What is required> Retype the lines from the first one in the records down to the line containing "- Indefinite-length arrays", counting both, and leave out any pictures.

(Records provided Opens)

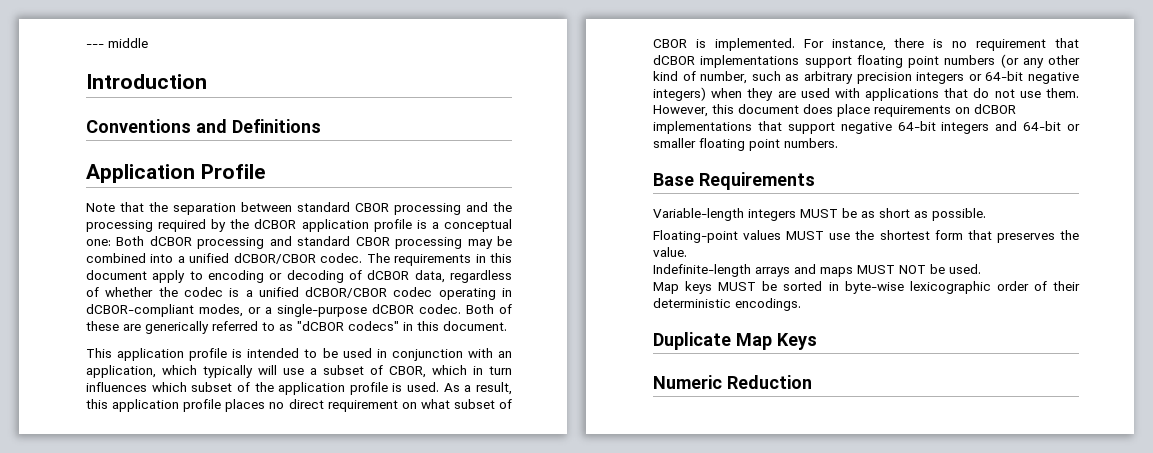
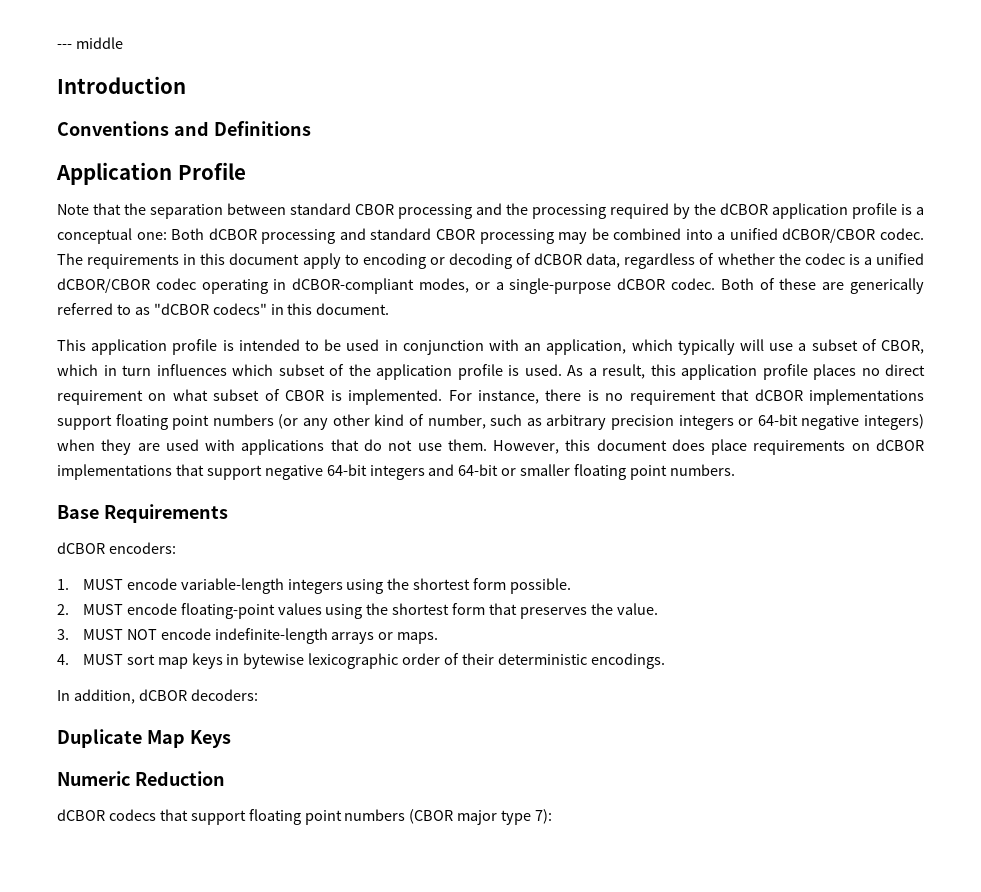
- Variable-length integers MUST be as short as possible.
- Floating-point values MUST use the shortest form that preserves the value.
+ dCBOR encoders:
+ 1. MUST encode variable-length integers using the shortest form possible.
+ 2. MUST encode floating-point values using the shortest form that preserves the value.
- Indefinite-length arrays and maps MUST NOT be used.
- Map keys MUST be sorted in byte-wise lexicographic order of their deterministic encodings.
+ 3. MUST NOT encode indefinite-length arrays or maps.
+ 4. MUST sort map keys in bytewise lexicographic order of their deterministic encodings.
+ In addition, dCBOR decoders:
+ dCBOR codecs that support floating point numbers (CBOR major type 7):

(Records provided Closes)

Answer section>
- Variable-length integers MUST be as short as possible.
- Floating-point values MUST use the shortest form that preserves the value.
+ dCBOR encoders:
+ 1. MUST encode variable-length integers using the shortest form possible.
+ 2. MUST encode floating-point values using the shortest form that preserves the value.
- Indefinite-length arrays and maps MUST NOT be used.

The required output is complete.